[Before-and-after change records]
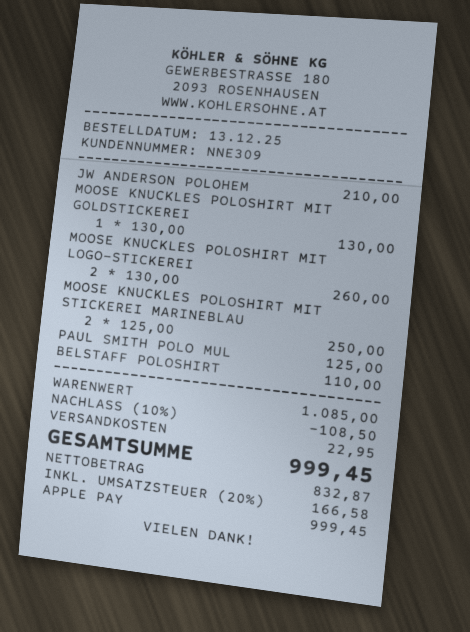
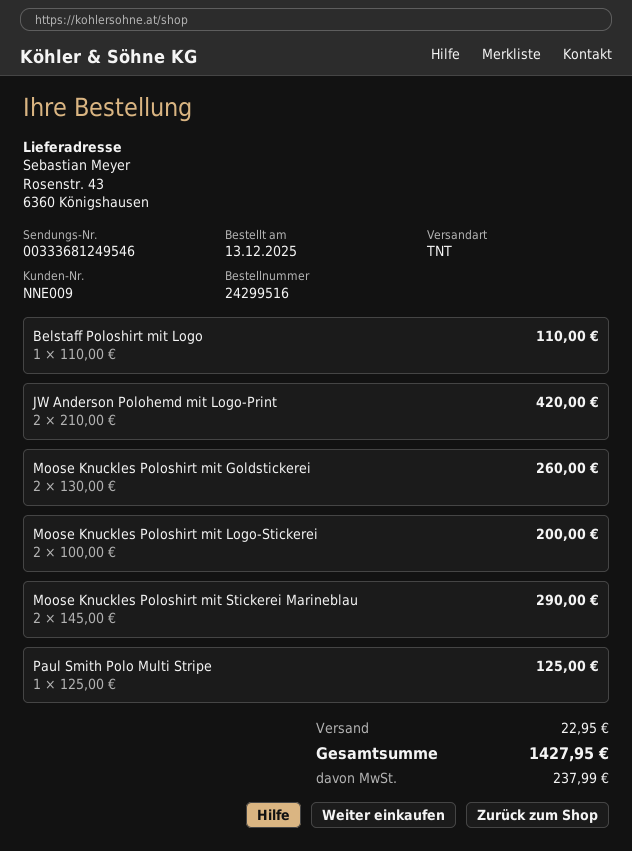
customer number: NNE309 -> NNE009
JW ANDERSON POLOHEM: 1 x 210.00 = 210.00 -> 2 x 210.00 = 420.00
MOOSE KNUCKLES POLOSHIRT MIT GOLDSTICKEREI: 1 x 130.00 = 130.00 -> 2 x 130.00 = 260.00
MOOSE KNUCKLES POLOSHIRT MIT LOGO-STICKEREI: 2 x 130.00 = 260.00 -> 2 x 100.00 = 200.00
MOOSE KNUCKLES POLOSHIRT MIT STICKEREI MARINEBLAU: 2 x 125.00 = 250.00 -> 2 x 145.00 = 290.00
discount: 10% = 108.50 -> none
tax: 166.58 -> 237.99
total: 999.45 -> 1427.95

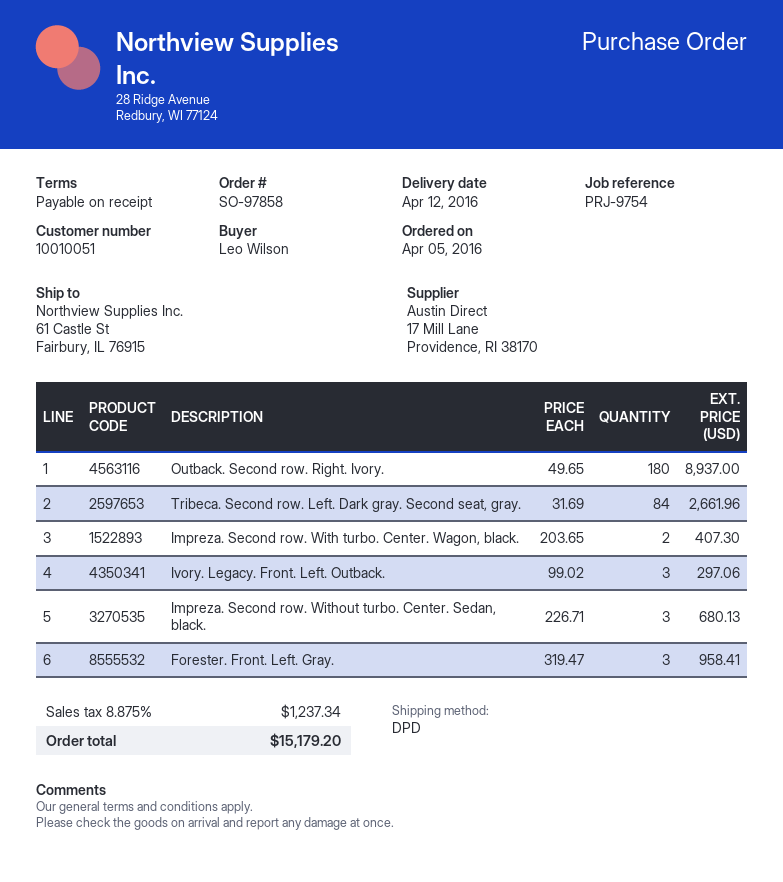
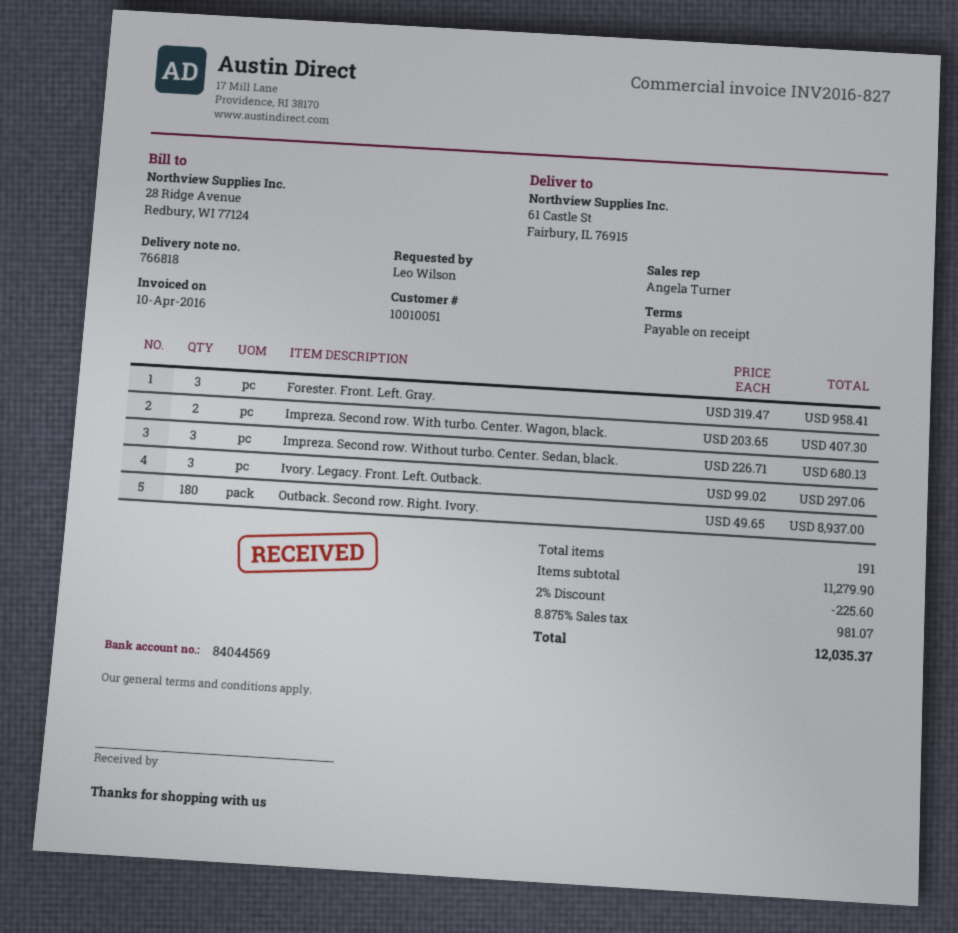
Tribeca. Second row. Left. Dark gray. Second seat, gray.: 84 x 31.69 = 2661.96 -> none
discount: none -> 2% = 225.60
tax: 8.875% = 1237.34 -> 8.875% = 981.07
total: 15179.20 -> 12035.37

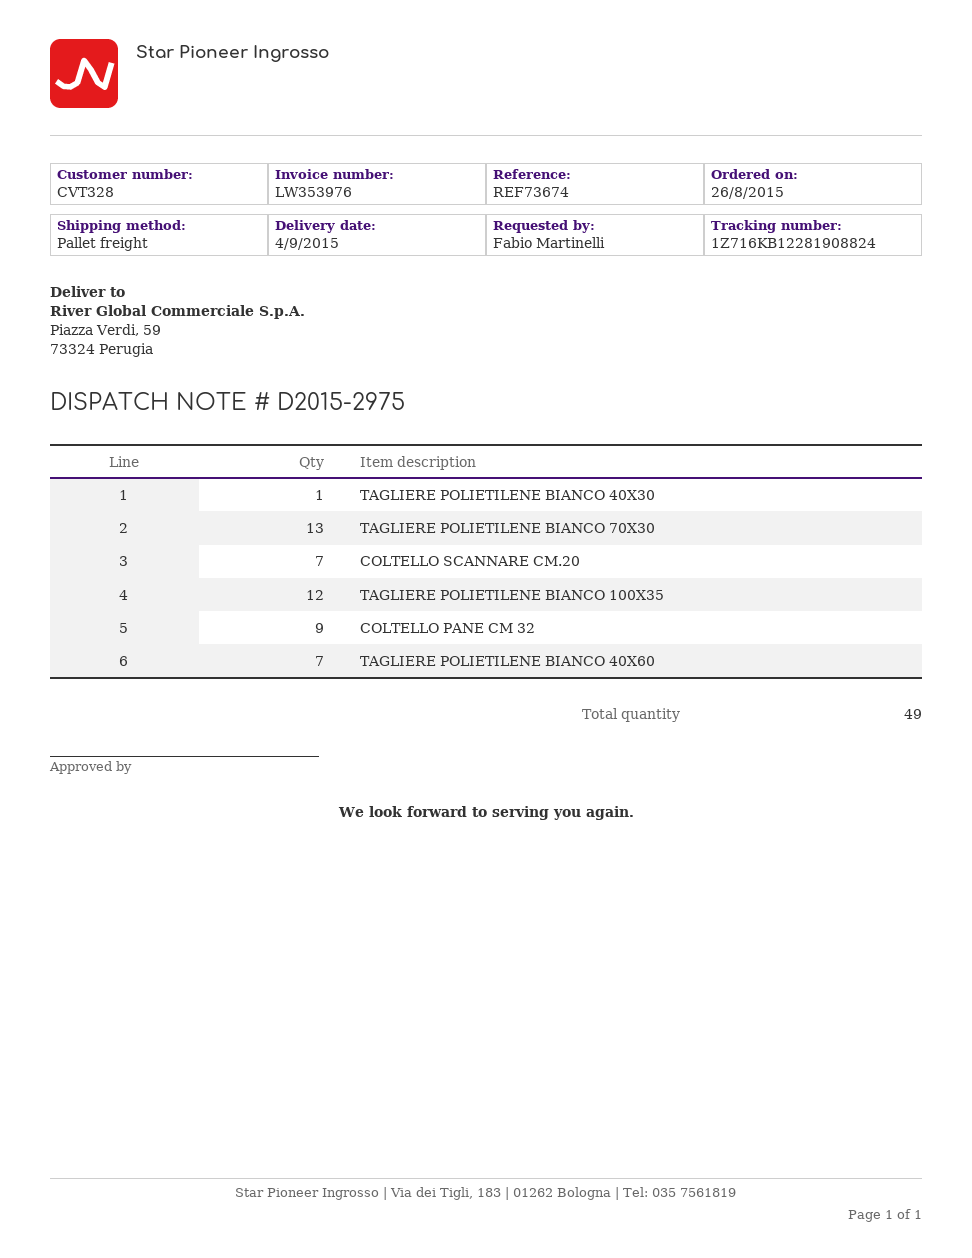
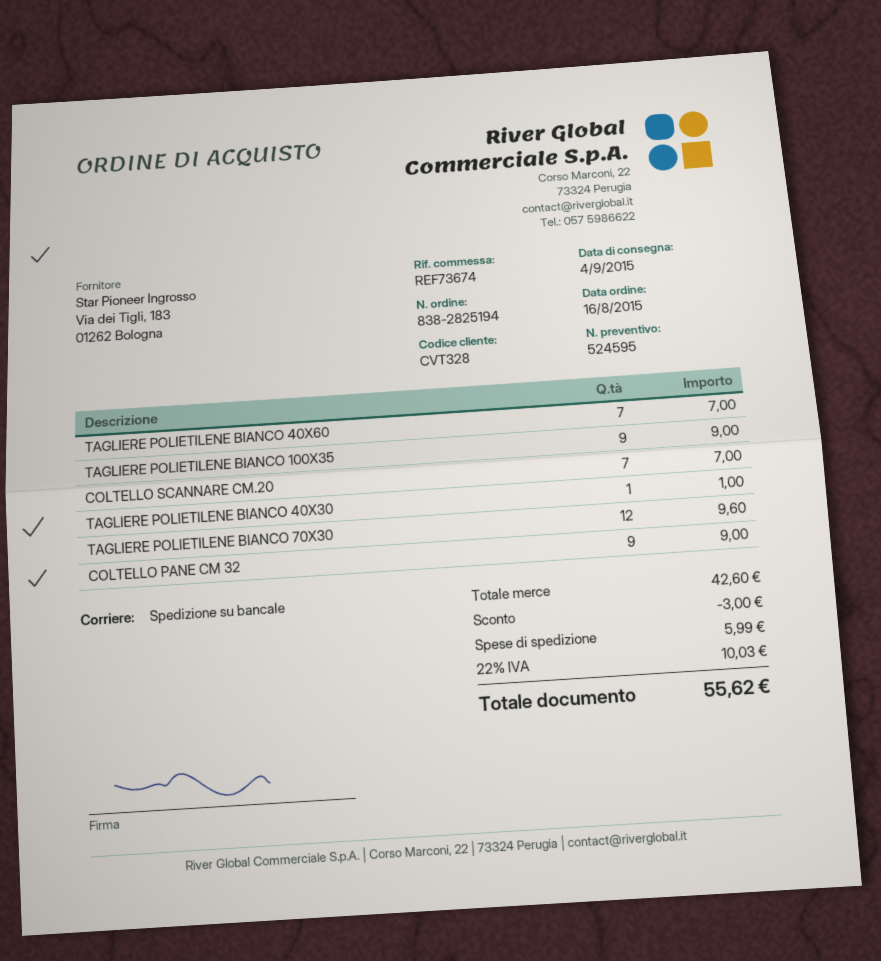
order date: 2015-08-26 -> 2015-08-16
TAGLIERE POLIETILENE BIANCO 70X30: 13 -> 12
TAGLIERE POLIETILENE BIANCO 100X35: 12 -> 9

* EXERCISE GOAL: Your answer should be the lines of the records that include the word "MOOSE".

* OUTPUT OF THE EXERCISE:
MOOSE KNUCKLES POLOSHIRT MIT GOLDSTICKEREI: 1 x 130.00 = 130.00 -> 2 x 130.00 = 260.00
MOOSE KNUCKLES POLOSHIRT MIT LOGO-STICKEREI: 2 x 130.00 = 260.00 -> 2 x 100.00 = 200.00
MOOSE KNUCKLES POLOSHIRT MIT STICKEREI MARINEBLAU: 2 x 125.00 = 250.00 -> 2 x 145.00 = 290.00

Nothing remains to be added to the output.